Archive for the ‘vasectomy’ Category

Listen and Learn

Saturday, August 28th, 2010
Listen and listen hard...

Listen and listen hard...

This week, I refused to perform a vasectomy on a patient of mine. That is, until he saw a doctor about his sky-high blood pressure. Thirty years old and a father of three, he is a productive, hardworking member of society who just happened to never have seen a doctor as an adult. Unusual? Not at all.

Why does this happen? Is it because, in the words of Andy Rooney, that “death is a distant rumor to the young?”  What is it about being young and male that instills this concept of immortality? For one thing, men do not have a monthly biological reminder of their health, similar to the female menstrual cycle. Second, the culture of men is imbibed with the “breadwinner” mentality that tends to equate illness with weakness. Lastly, men are terrible goaltenders of their own health. It is simply not on the radar of most men to think about their health unless something a) hurts, or b) is life threatening.

Lets delve into the last of these a bit as there is an interesting corollary to back this up. It is clear from many studies over the last century that married men uniformly outlive their single counterparts. In some studies, the difference in lifespan approached 10 years. Viewed another way, divorce affects a man’s health about the same as picking up a pack-a-day cigarette habit. So, it is clear that one of the best strategies to a longer life is to marry and stay married. If it is in your personality to gain immortality by this approach then so be it.

But that may not be the case of my patient, who in fact came back one week later for his vasectomy, feeling empowered, and with his blood pressure under perfect control. “And I thought the headaches that I had been getting were due to the stress I have been feeling.” He was a changed man, in control of his health for the first time in his life. He also understood the concept that life-threatening illnesses may be subtler than a broken bone.

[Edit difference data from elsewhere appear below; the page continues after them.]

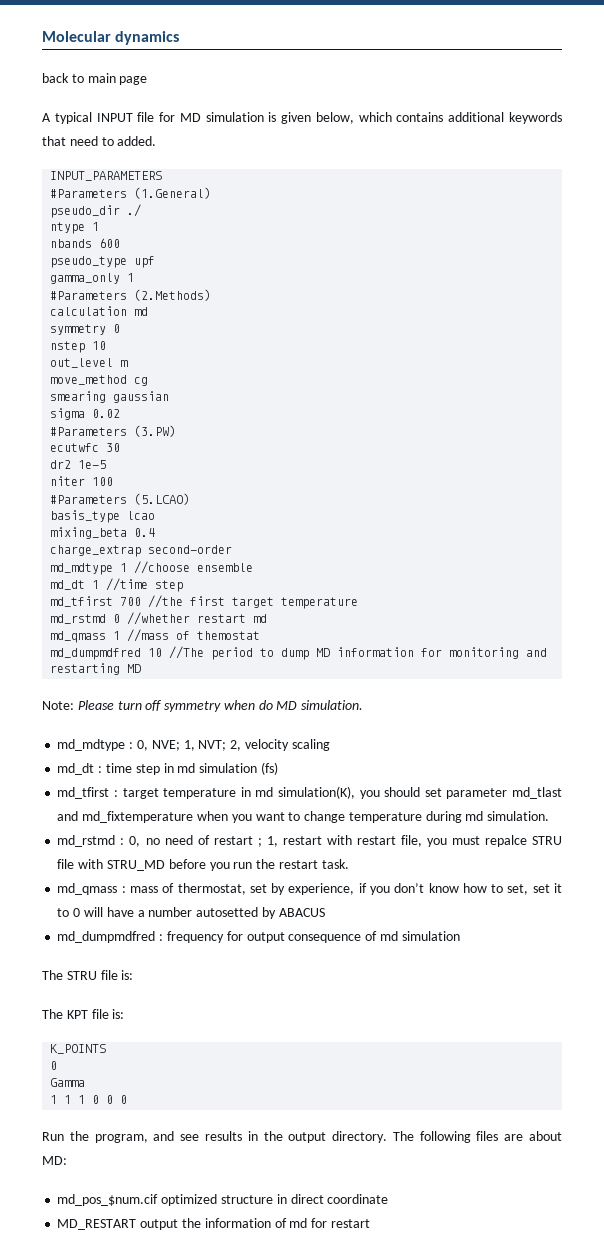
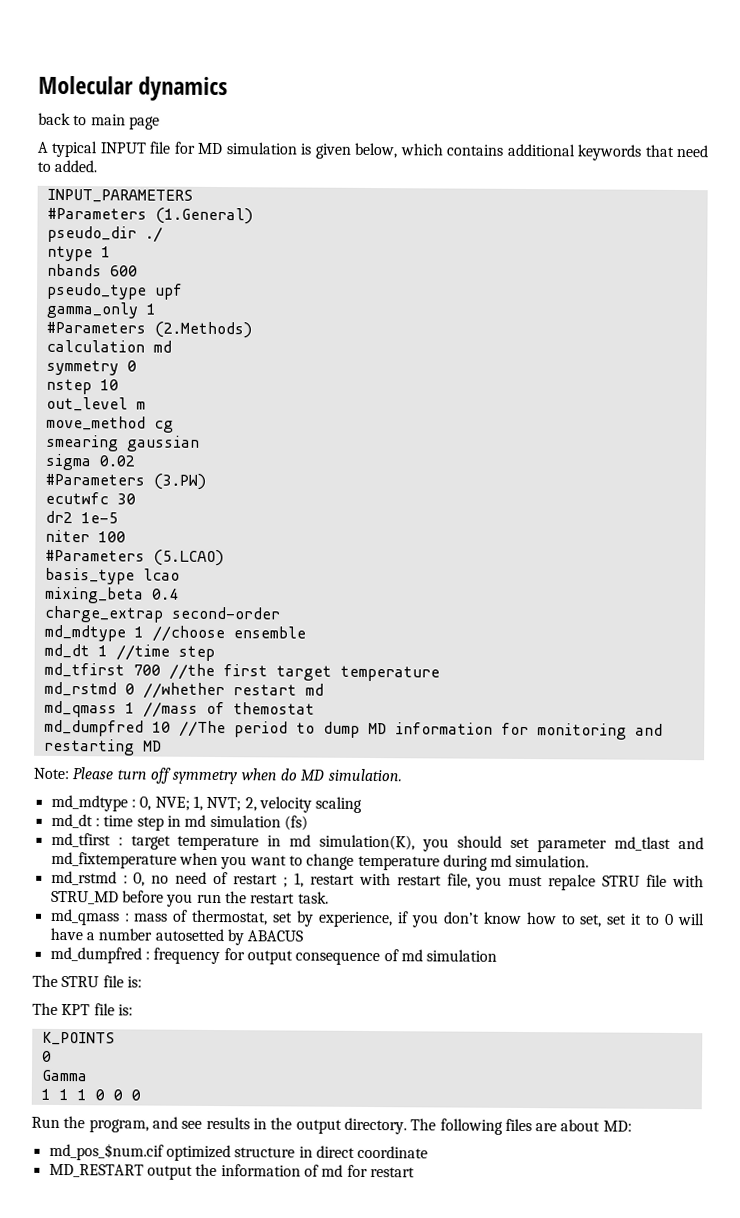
- md_dumpmdfred 10 //The period to dump MD information for monitoring and restarting MD
+ md_dumpfred 10 //The period to dump MD information for monitoring and restarting MD
- md_dumpmdfred : frequency for output consequence of md simulation
+ md_dumpfred : frequency for output consequence of md simulation

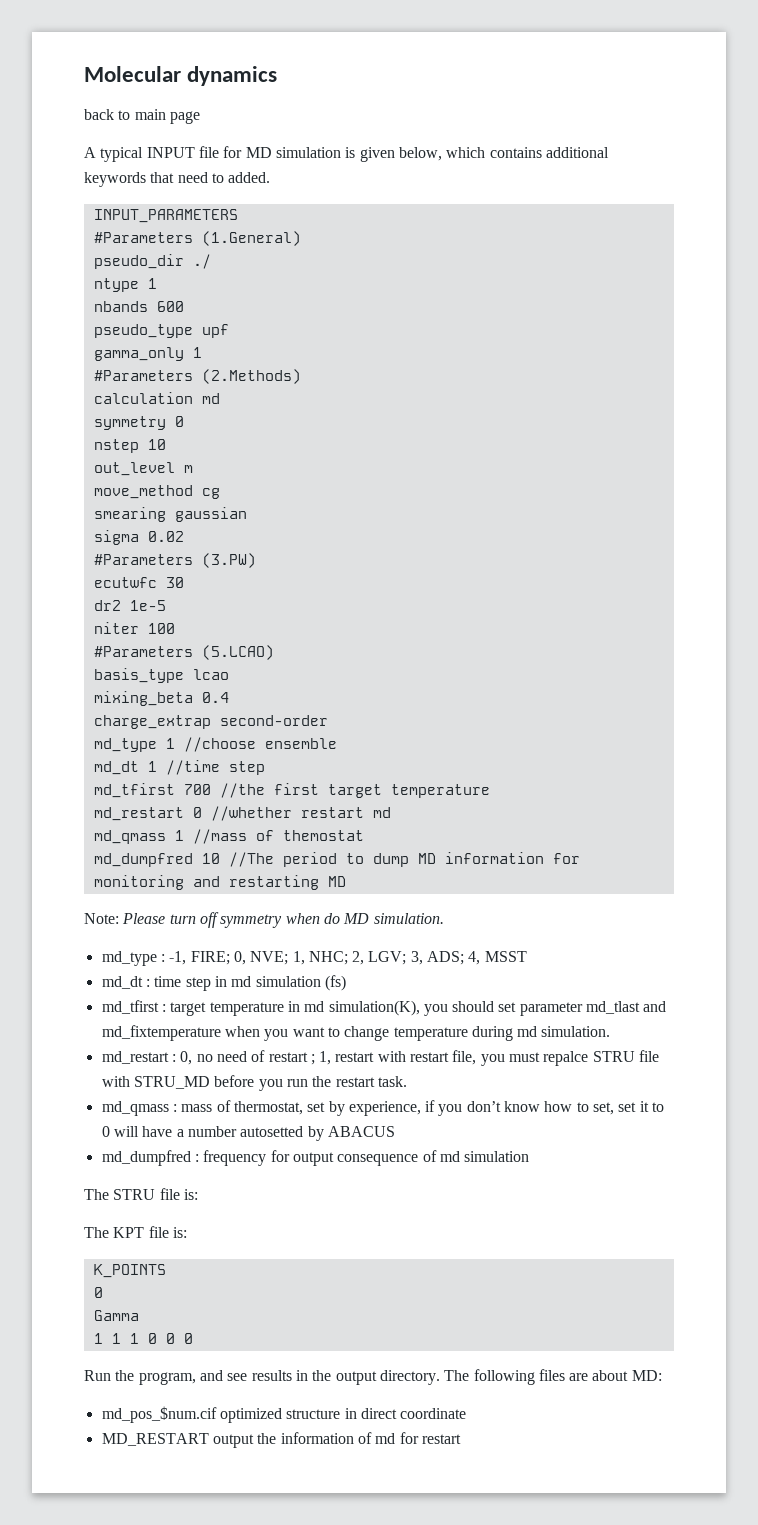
- md_mdtype 1 //choose ensemble
+ md_type 1 //choose ensemble
- md_rstmd 0 //whether restart md
+ md_restart 0 //whether restart md
- md_mdtype : 0, NVE; 1, NVT; 2, velocity scaling
+ md_type : -1, FIRE; 0, NVE; 1, NHC; 2, LGV; 3, ADS; 4, MSST
- md_rstmd : 0, no need of restart ; 1, restart with restart file, you must repalce STRU file with STRU_MD before you run the restart task.
+ md_restart : 0, no need of restart ; 1, restart with restart file, you must repalce STRU file with STRU_MD before you run the restart task.

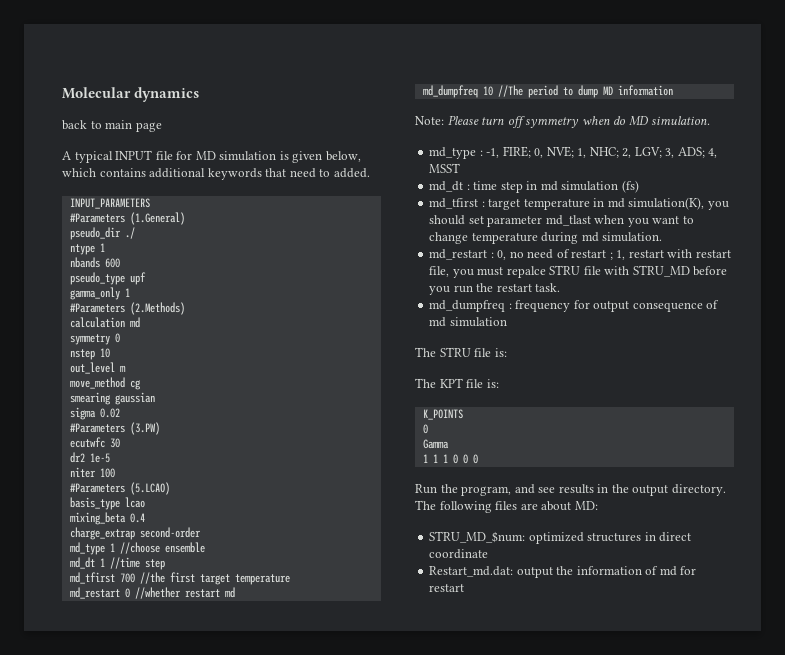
- md_qmass 1 //mass of themostat
- md_dumpfred 10 //The period to dump MD information for monitoring and restarting MD
+ md_dumpfreq 10 //The period to dump MD information
- md_tfirst : target temperature in md simulation(K), you should set parameter md_tlast and md_fixtemperature when you want to change temperature during md simulation.
+ md_tfirst : target temperature in md simulation(K), you should set parameter md_tlast when you want to change temperature during md simulation.
- md_qmass : mass of thermostat, set by experience, if you don’t know how to set, set it to 0 will have a number autosetted by ABACUS
- md_dumpfred : frequency for output consequence of md simulation
+ md_dumpfreq : frequency for output consequence of md simulation
- md_pos_$num.cif optimized structure in direct coordinate
+ STRU_MD_$num: optimized structures in direct coordinate
- MD_RESTART output the information of md for restart
+ Restart_md.dat: output the information of md for restart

After 17 years of caring for young men, it is clear to me that they are an incredibly underserved population. In fact, this is one the key points that I will make as an invited speaker to the Centers For Disease Control (CDC) upcoming summit on “Advancing Men’s Reproductive Health in the US” to be held in Atlanta next months. In my practice, I assume that men need help understanding how to take better care of themselves. I know that they would like to find out more about what health issues they may have inherited that can harm them, but they have trouble asking and knowing where to turn. Hence my practice motto: “The way to take great care of men is simple: just listen to them.” And listen quietly, as their voices are soft. Trust me, this hardly ever happens in the standard, 12-minute office visit that is currently de rigueur in this country.

Freud’s Vasectomy

Sunday, July 25th, 2010
A man looking for his mojo.

A man looking for his mojo.

Do you know why Sigmund Freud, esteemed psychoanalyst, had a vasectomy when he was 67 years old? How about William Butler Yeats, the famed writer, having his vasectomy at 69 years of age. Were they that sexually active and worried about conceiving? God bless them if this is true!

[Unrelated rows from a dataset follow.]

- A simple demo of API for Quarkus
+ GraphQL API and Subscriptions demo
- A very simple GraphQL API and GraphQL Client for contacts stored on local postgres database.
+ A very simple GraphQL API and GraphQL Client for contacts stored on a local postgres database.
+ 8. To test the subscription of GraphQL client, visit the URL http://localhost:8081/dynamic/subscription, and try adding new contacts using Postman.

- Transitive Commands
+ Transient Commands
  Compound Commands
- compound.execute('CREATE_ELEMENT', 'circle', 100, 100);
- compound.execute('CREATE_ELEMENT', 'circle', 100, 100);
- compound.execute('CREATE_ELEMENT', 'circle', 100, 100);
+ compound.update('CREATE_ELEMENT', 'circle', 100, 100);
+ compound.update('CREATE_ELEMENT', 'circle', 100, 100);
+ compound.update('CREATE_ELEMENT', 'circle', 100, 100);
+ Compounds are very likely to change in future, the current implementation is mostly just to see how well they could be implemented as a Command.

Hardly. Believe it or not, vasectomies were done in the roaring twenties and thirties in Austria by an endocrinologist named Steinach for physical and mental rejuvenation. “It revived my creative power,” wrote Yeats in 1937. This may be true as Yeats wrote a crop of poems during this period that rank with his best work. At that time, a vasectomy was considered the “holy grail” of perpetual youth. Steinach felt that by blocking sperm flow, male hormone production in the testis would improve.

The idea of hormonal rejuvenation really started in earnest with an acclaimed endocrinologist named Brown-Sequard who in 1889 injected himself with testicular extracts from rats and dogs. This led to the trend of “organotherapy” in which all sorts of animal organs were injected for every conceivable human illness. Sound familiar at all? It also led to serious and productive experimental research on the function of glands in the body.

The rejuvenating vasectomy was not an isolated claim to fame by Eugen Steinach from Vienna. He was nominated for a Nobel Prize six times for innovative studies that showed that male or female development depended almost entirely on the sex glands and their secretions. Give this theory a pinch of salt to incorporate modern genetics and is it true enough today.

What went wrong with Steinbach’s vasectomy idea was that he believed that narrow biologic principles could be used to treat the wide and complex condition of human sexuality. The funny thing is, almost 100 years later, we are still trying to figure out how to stay young forever.